Ils sont derrière à l’approche de Trient (alt.1300m-132km). Je suis content ils sont encore dans la course et j’ai 1h30 d’avance sur eux. Jean Barto doit les tenir informés de mon escapade puisque Jean C. ne quitte jamais son téléphone.

Là je voudrais accélérer parce que j’ai trop froid, mais Vincent a terriblement mal à son mollet. Moi, mis à part des hallucinations de plus en plus fréquentes, ça va plutôt bien. C’est juste le manque de sommeil qui doit faire ça, je vois une bâtisse au bord du sentier !
On avance toujours mais les arrêts s’allongent. Entre Vallorcine et Argentière du brouillard s’installe. Je crains que Jean C. vienne me taper sur l’épaule comme sur la fin de la Diagonale des Fous. Alors on décide avec mon compagnon de route de rompre notre pacte implicite.
Quelle erreur, dans ma précipitation je loupe une balise et je descend jusqu'à la rivière. Là mon chemin était à contresens ! Je réussi à prendre un sentier rive droite qui me ramène jusqu'au début de la cote de Tine (une vraie saloperie). Je ne pense pas m'être beaucoup rallongé.

Dimanche matin j’entre victorieux dans Chamonix, le peu de gens qui sont là s’arrêtent pour m’applaudir, moi. Il est 7h30 je passe la ligne d’arrivée dans un état de fraîcheur incroyable et je dis aux Dominique(s), qui ce sont dépêchées pour m’accueillir, que je pourrais encore faire 42km.

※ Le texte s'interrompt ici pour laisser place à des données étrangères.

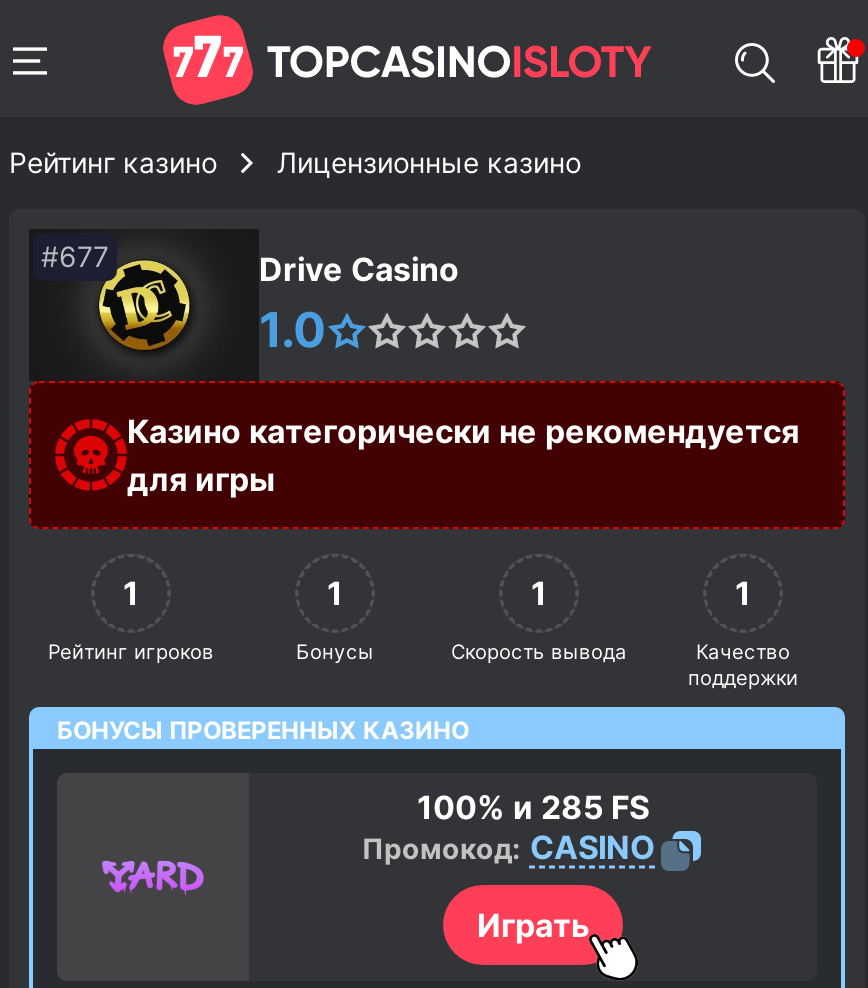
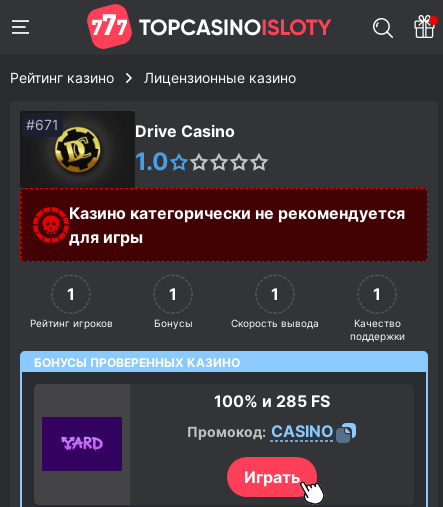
- #677
+ #671

- [image]
+ [image]
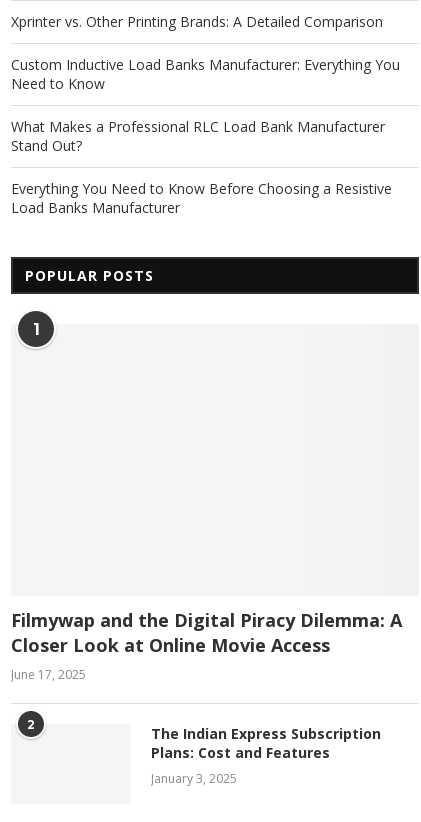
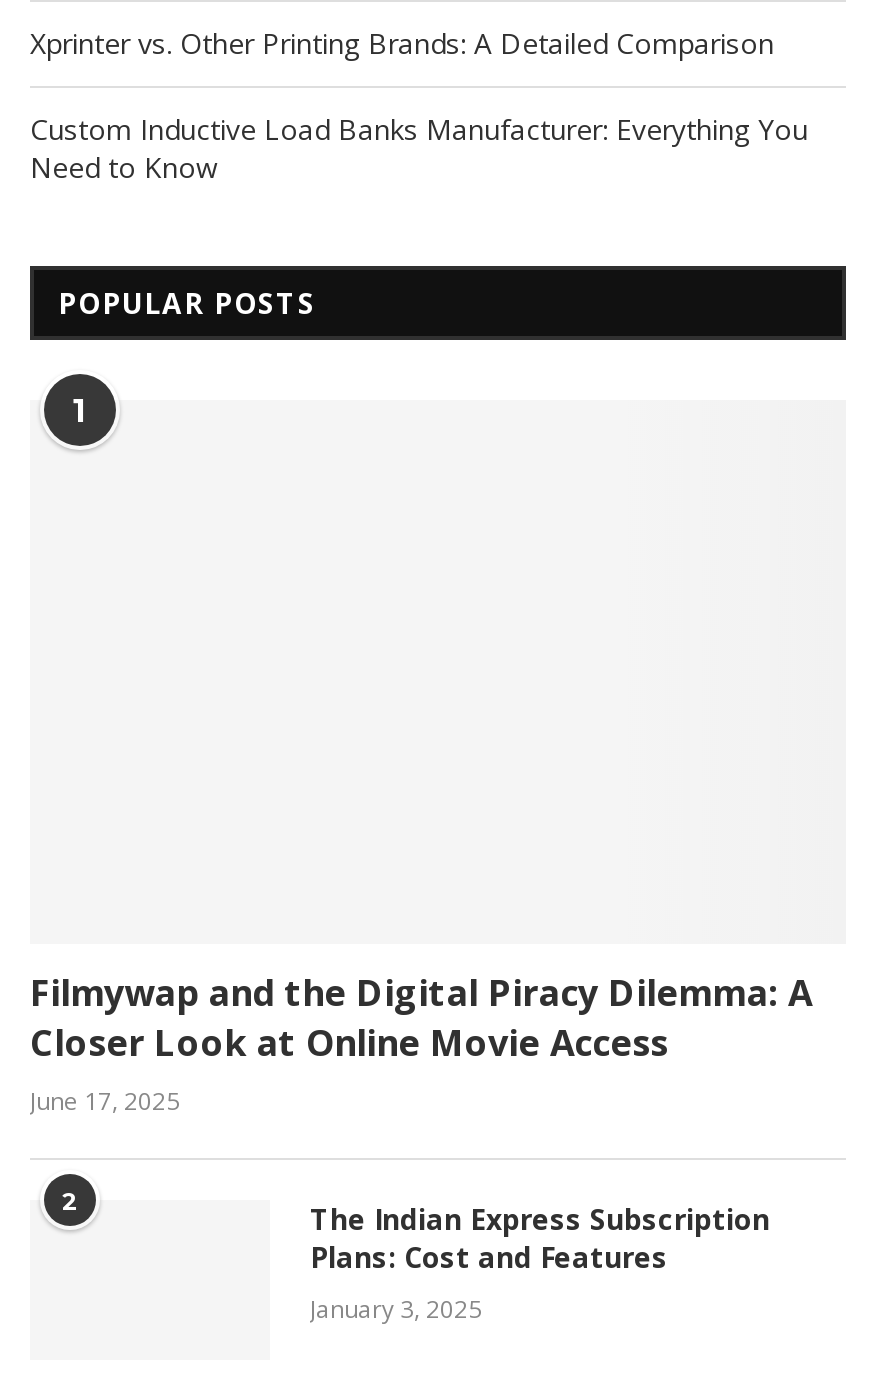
- What Makes a Professional RLC Load Bank Manufacturer
- Stand Out?
- Everything You Need to Know Before Choosing a Resistive
- Load Banks Manufacturer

Jean C. et Philippe arriveront dans plus de 2 heures, je décide de prendre la navette qui m’emmène aux douches. Puis, je veux dormir, mais pas moyen j’ai trop froid. J’ai raté le coche en ne prenant pas le temps de me restaurer juste à l’arrivée. Je fouille dans mon sac à dos pour m’empiffrer les 5 barres restantes. Ca va mieux maintenant, je sens comme un bouillonnement interne et ce n’est pas désagréable. Il y a dans ce gymnase d’autres coureurs qui arrivent à dormir, je les jalouse un peu. Et voilà ma dulcinée qui me rejoint et me complimente comme jamais elle ne l’a fait, merci la vie.


Bilan 36h28 et 350ème / 1151 finishers / 2500 partants, c’est inespéré pour quelqu’un qu’a jamais aimé les cotes. Aujourd’hui je suis sur un petit nuage et je réfléchis à faire une course plus longue et plus dure. En attendant ce jour je retourne finir les travaux dans ma salle à manger.